O corpo de uma adolescente de 17 anos que estava desaparecida desde a última quarta-feira (22/08) foi encontrado no início da tarde deste sábado (25/08) no distrito de Monte Verde, em Camanducaia (MG). Dois suspeitos foram presos.
Segundo informações da funerária que recolheu o corpo, a menina, que se chamava Vitória, foi encontrada em um córrego, no bairro aeroporto. Somente as mãos dela estavam visíveis e havia um cadarço enrolado no pescoço da jovem.
A polícia ainda não sabe qual seria a motivação do crime. Ainda não há horário de enterro definido.

As investigações

Câmera de segurança flagrou adolescente saindo de restaurante com um rapaz (Foto: Reprodução/EPTV)
A adolescente Vitória Lima, de 17 anos, que foi encontrada morta em Monte Verde, distrito de Camanducaia (MG), no último sábado (25), foi enterrada no Cemitério Municipal na tarde desta segunda-feira (27). A polícia ainda investiga o que pode ter motivado o crime, mas apontou indícios de crueldade na morte da jovem.

“Ela apresentava traumatismo craniano. É com muita tristeza que a gente fala que o laudo também apresentou meios líquidos no sistema respiratório, então indica que provavelmente ela foi deixada ali naquele riacho ainda com vida, embora inconsciente”, explicou o delegado Bruno Godoy.

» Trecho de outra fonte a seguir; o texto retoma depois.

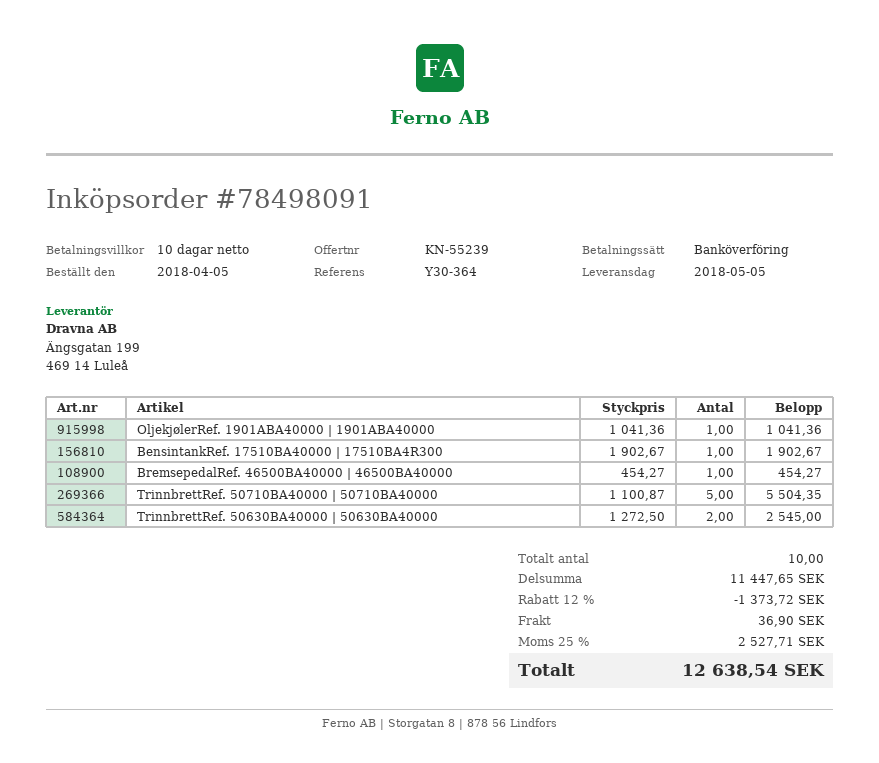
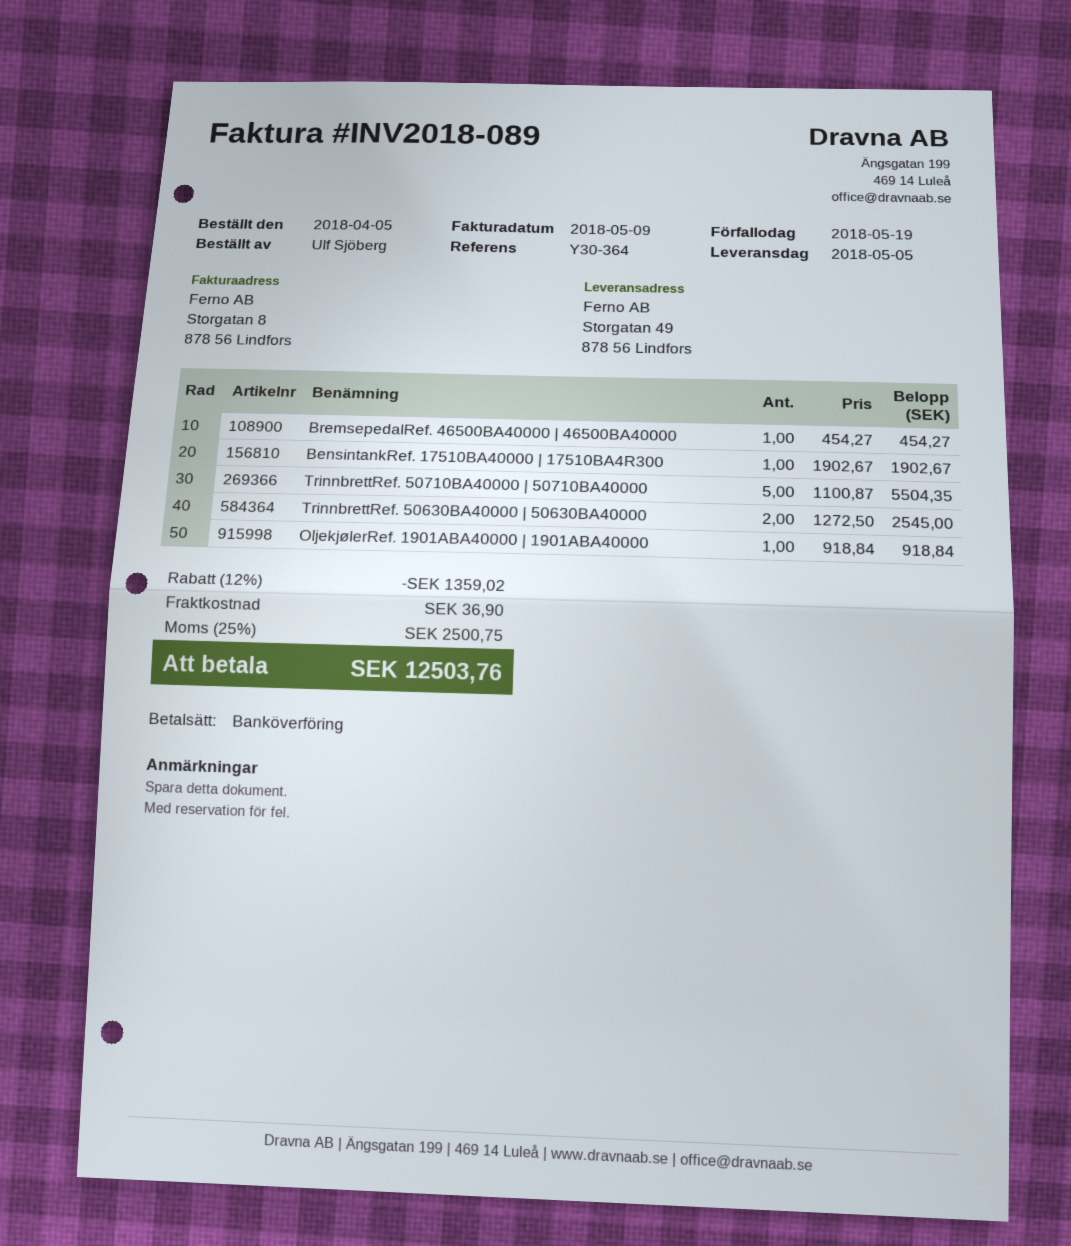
OljekjølerRef. 1901ABA40000 | 1901ABA40000: 1 x 1041.36 = 1041.36 -> 1 x 918.84 = 918.84
discount: 12% = 1373.72 -> 12% = 1359.02
tax: 25% = 2527.71 -> 25% = 2500.75
total: 12638.54 -> 12503.76

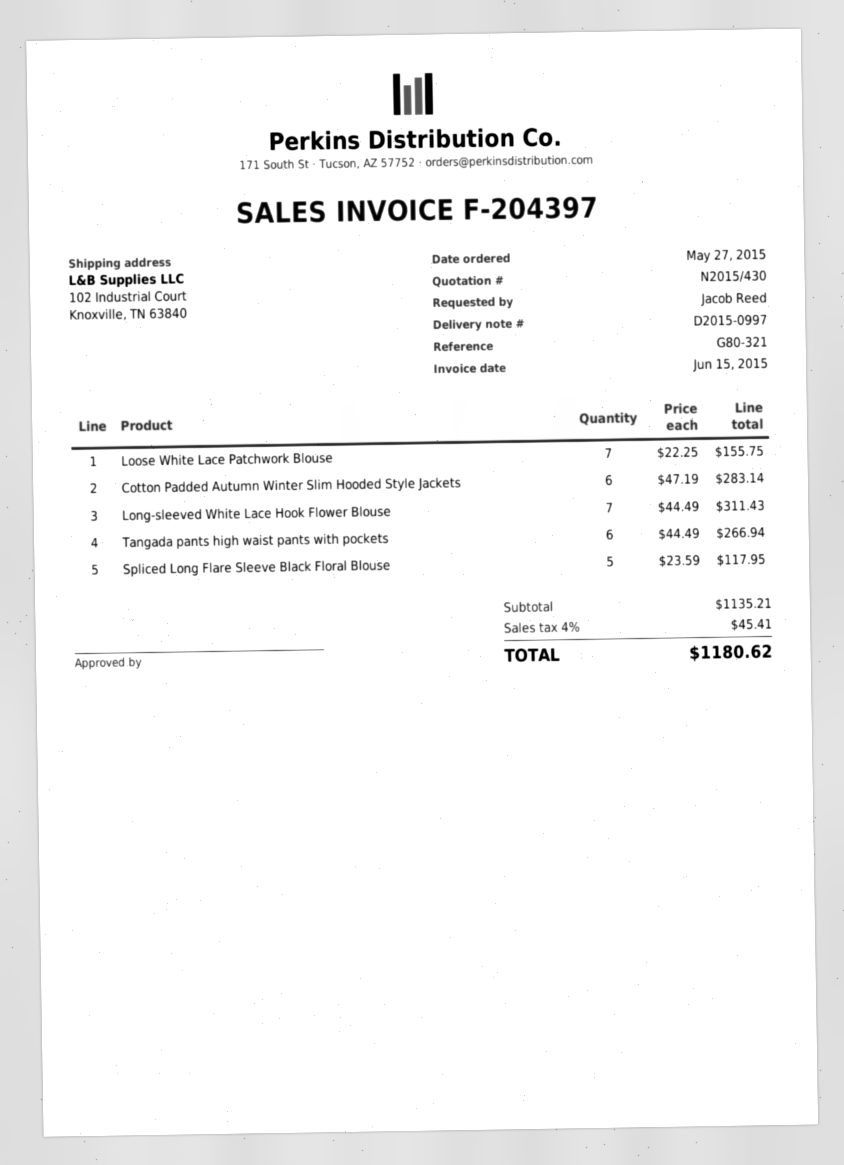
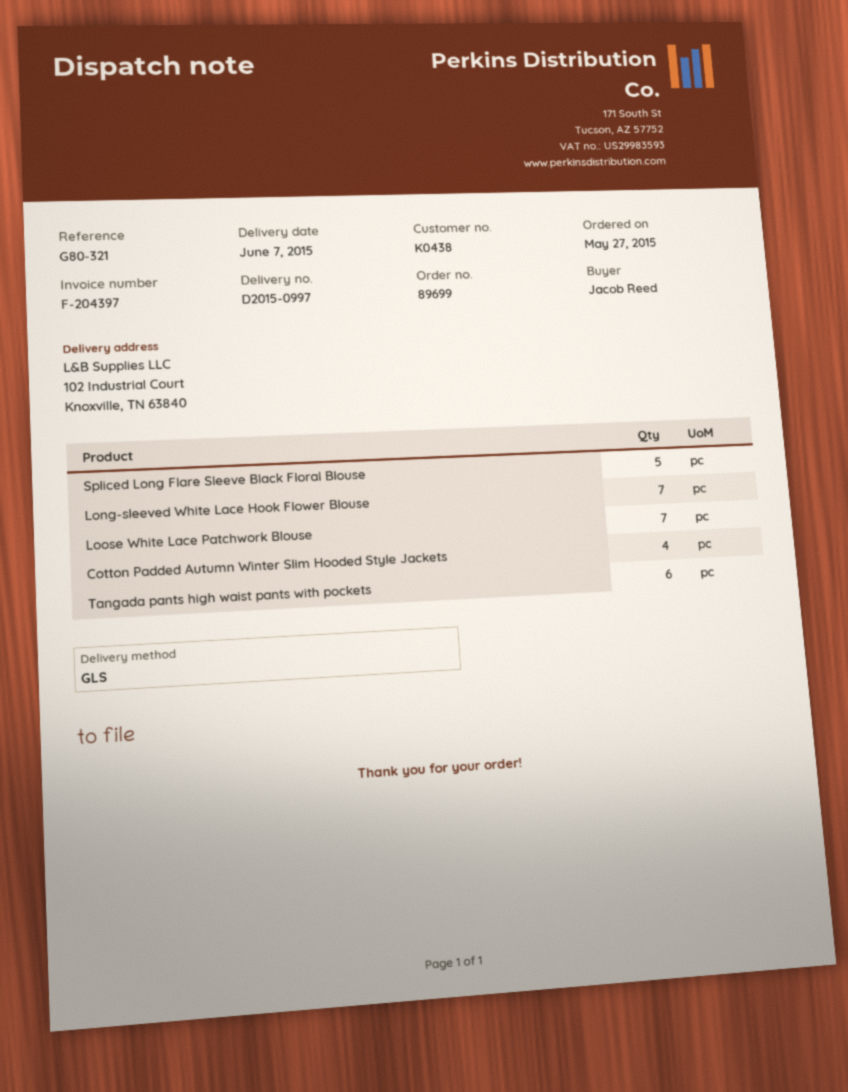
Cotton Padded Autumn Winter Slim Hooded Style Jackets: 6 -> 4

Vitória Lima, de 17 anos, desapareceu na última quarta-feira (22) em Monte Verde. Ela foi vista pela última vez saindo do restaurante onde trabalhava como garçonete.

Imagens de câmeras de segurança mostram a jovem caminhando com um rapaz. Ele e outro suspeito foram detidos após a polícia encontrar uma moto abandonada perto do local. Na delegacia, esse rapaz disse a polícia que tinha um relacionamento amoroso com a jovem e foi liberado. O outro suspeito permanece preso.

Agora a Polícia Civil pretende ouvir mais pessoas, já que, segundo o delegado, existe contradição entre os depoimentos dos suspeitos. Além disso, mais de 50 horas de gravação de câmeras de segurança devem ser analisadas.

“Minha caçula, minha princesa. Eu chamava ela de princesinha. Para mim, está sendo difícil, porque jamais uma mãe quer perder um filho ou uma filha. E desse jeito que eu perdi a minha filha”, lamentou a mãe, Nilza Augusto de Lima, durante o sepultamento.